Thursday, December 5, 2024

Colorado Sends Delegation to Arizona for Advice on Immigration Law

The Colorado GOP sent a delegation of lawmakers to Phoenix on Tuesday to seek advice on how to proceed with anti-immigration legislation similar to SB 1070.

Colorado is the latest in a string of states to send lawmakers to Arizona this summer looking to copy the states controversial anti-immigration law.  Yesterday La Plaza reported Alabama is also looking to adopt similar legislation.  Tennessee and Utah have each sent their own delegation to Arizona this summer.

Rep. Kent Lambert is one of 11 members of Colorado’s Republican Study Committee who are meeting with Arizona legislators this week.  He claims Colorado’s economy is suffering because of illegal immigration.

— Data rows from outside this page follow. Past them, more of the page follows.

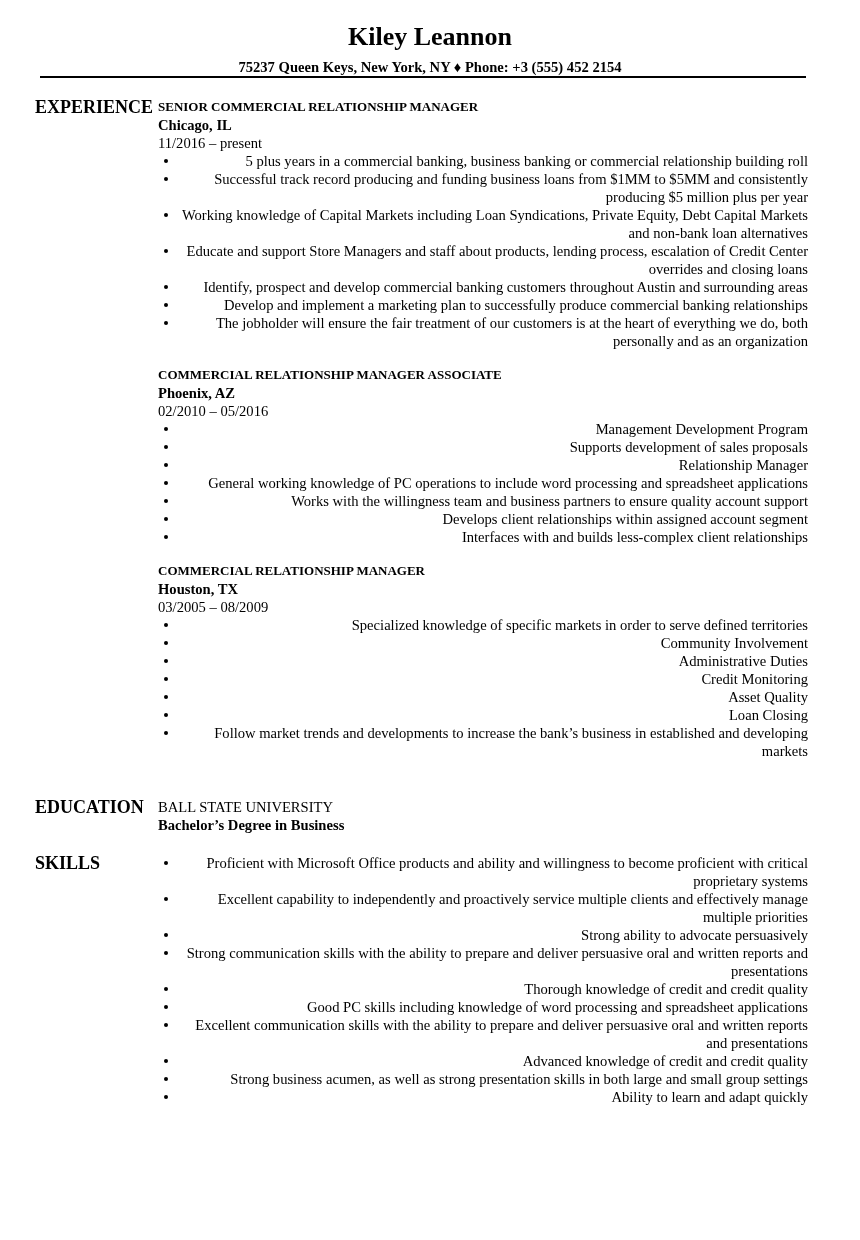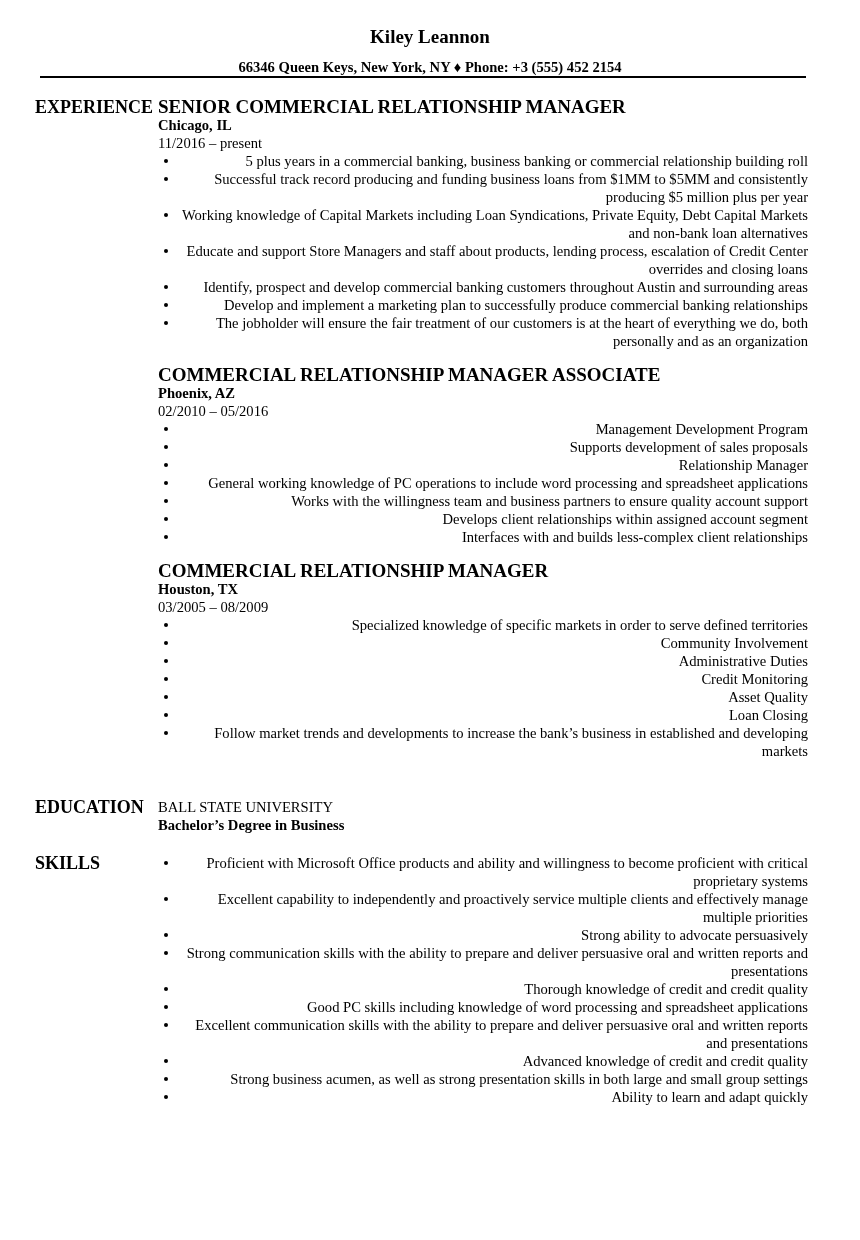"Kiley Leannon" .name { font-size: 19px -> 26px }
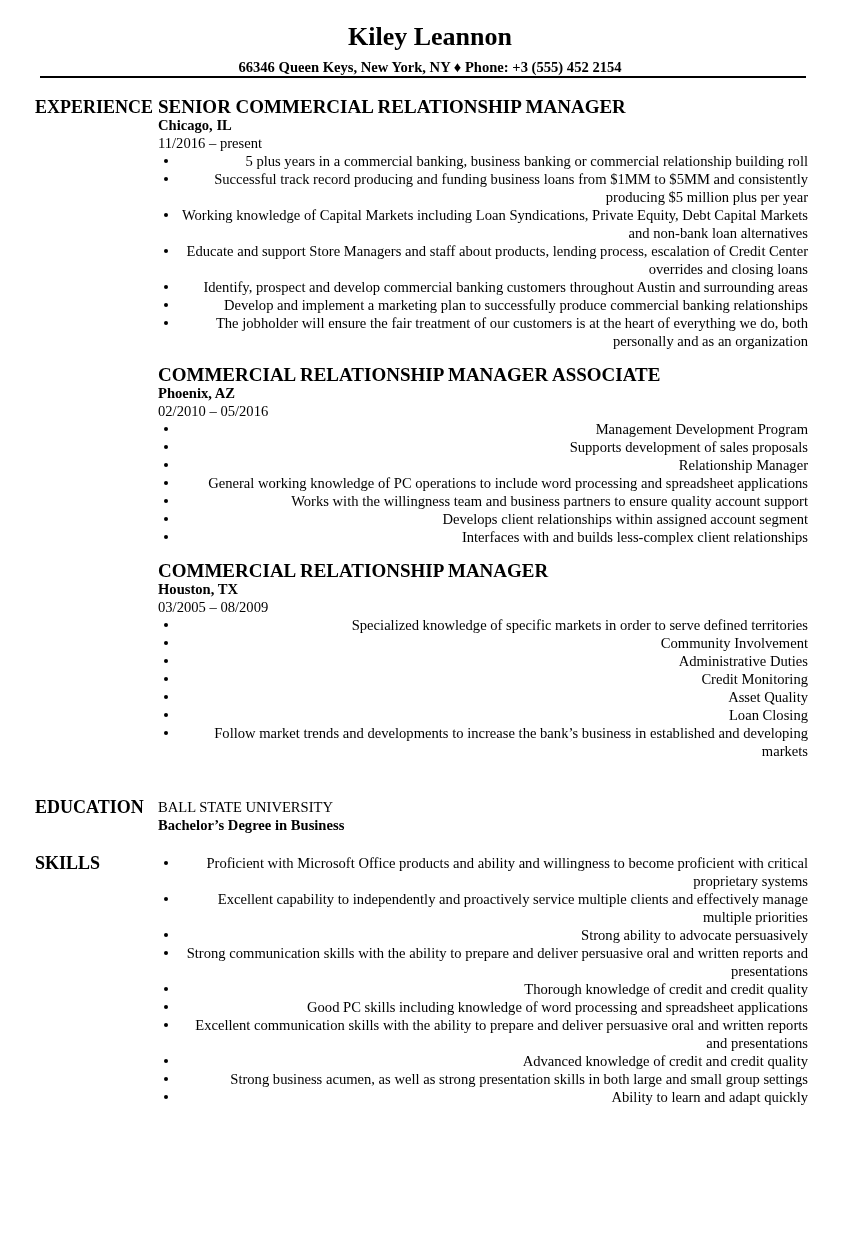"66346 Queen Keys, New York," span { text: 66346 -> 75237 }
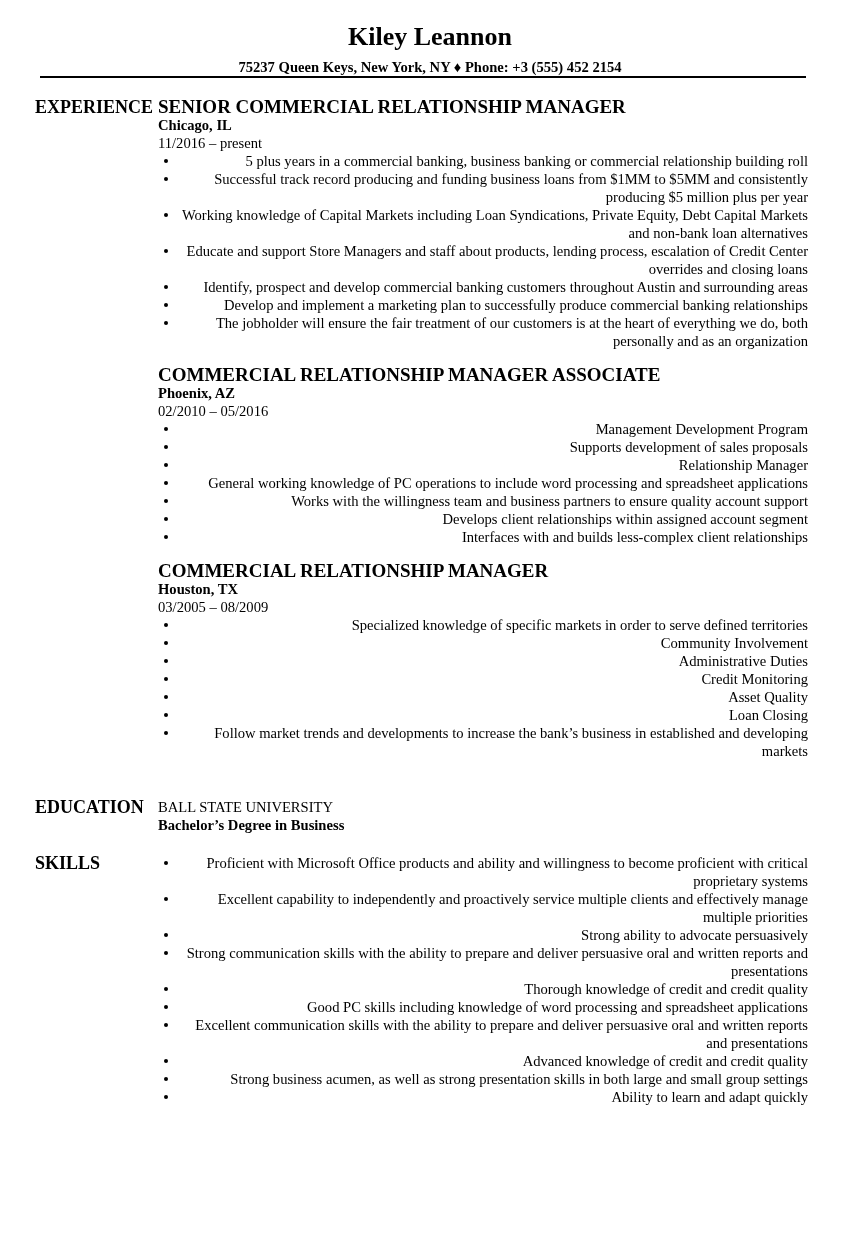"SENIOR COMMERCIAL RELATIONSHIP MANAGER" .job-title { font-size: 19px -> 13px }
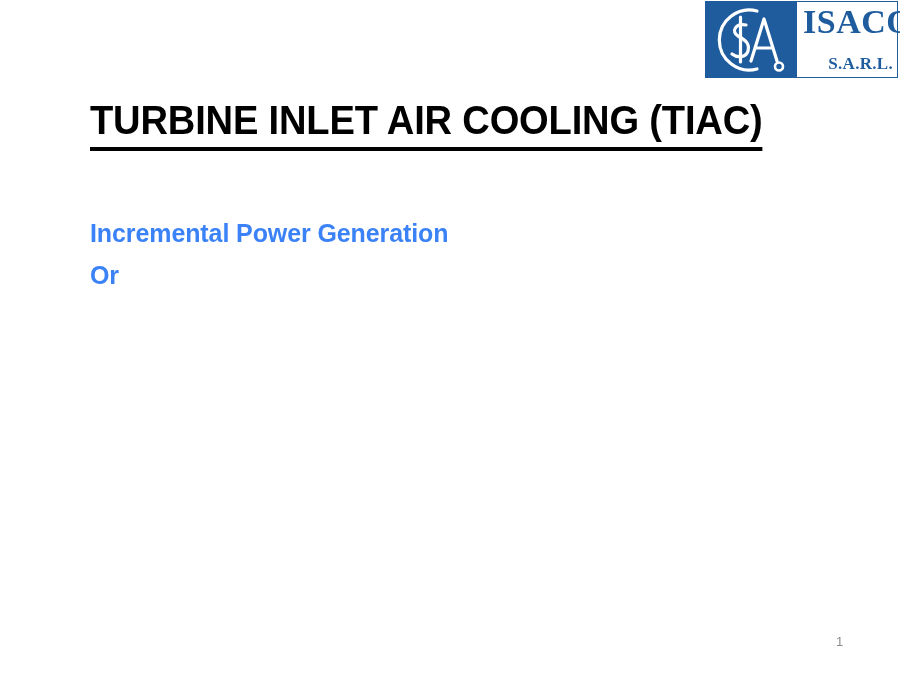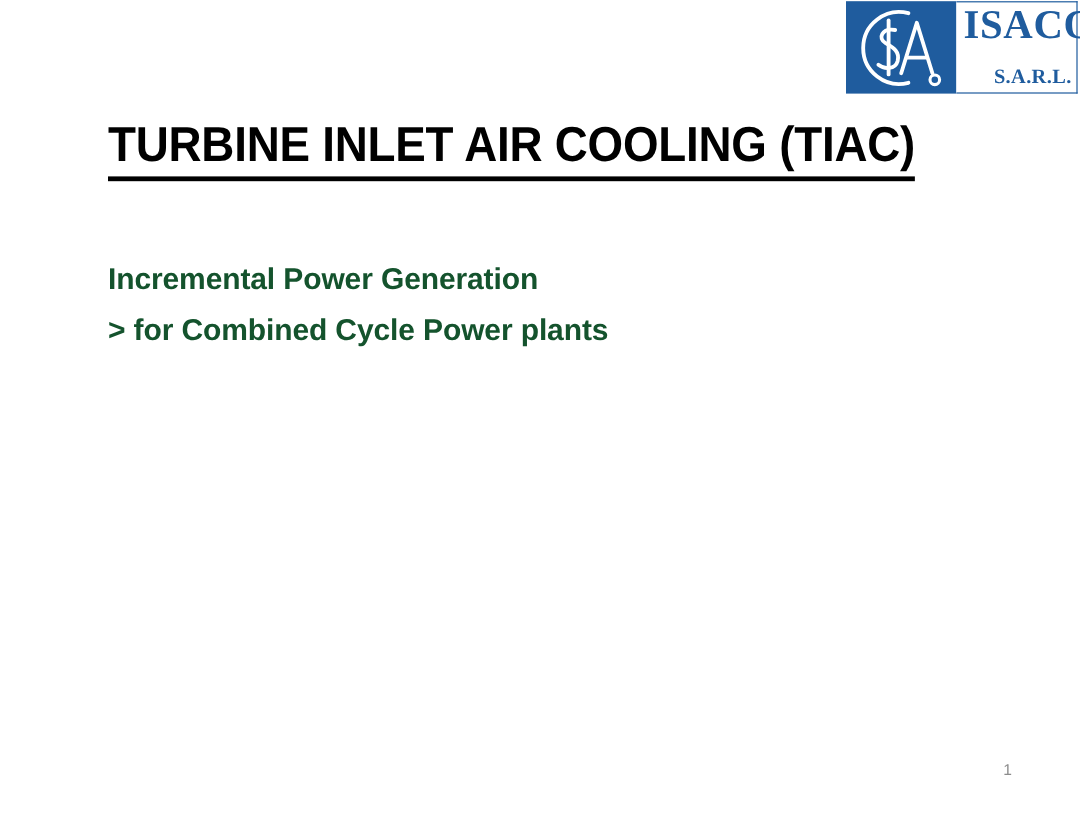"Incremental Power Generation" .body-line { color: #14532d -> #3b82f6 }
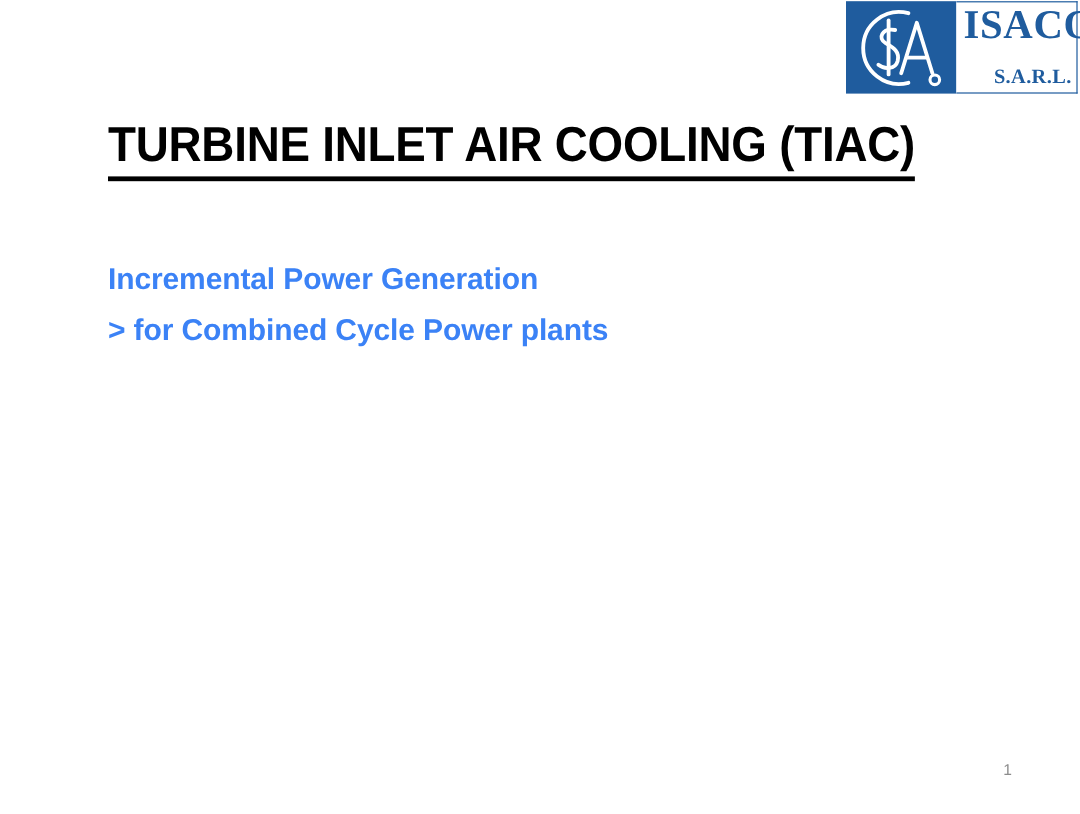"Or" div.body-line { html: none -> <div>Or</div> }
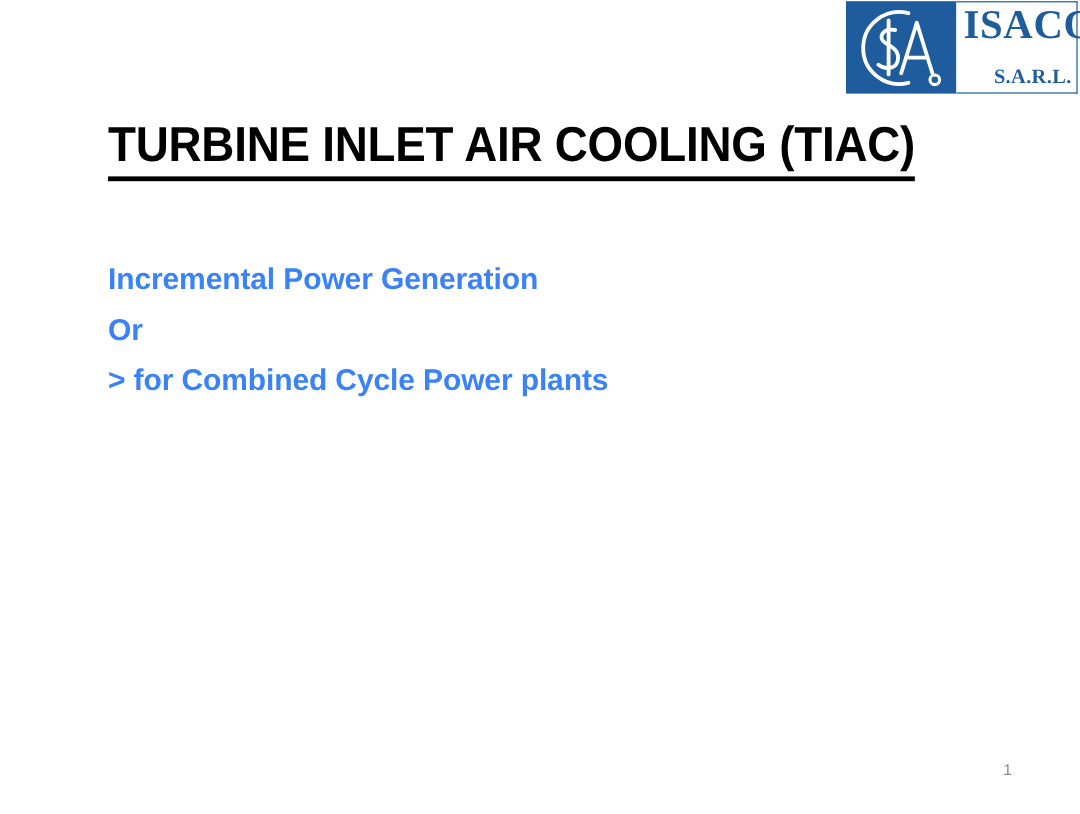"> for Combined Cycle Power" div.body-line { html: <div>&gt; for Combined Cycle Power plants</div> -> none }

“We have sort of the backfield problems with employment, jobs, and unemployment and picking up the costs of health care and things like that which seem to fall upon the state of Colorado,” said Lambert.

One of the issues the Republican delegation will seek guidance on is how Arizona is defending its bill in court.

Last month a federal judge barred some of the most controversial parts of the law from going into effect just one day before the law was enacted.  That included the section that would require officers to check a person’s immigration status while enforcing other laws if they have “reasonable suspicion” that the person is in the country illegally.

This wouldn’t be the first time the state proposes strict immigration laws.  In 2006, Republican Sen. Ted Harvey sponsored an aggressive immigration measure that passed during a special session with Democrats in the majority.  Harvey says said Republicans next year are “definitely going to push immigration reform that takes seriously the impact that illegal immigration has on the state budget.”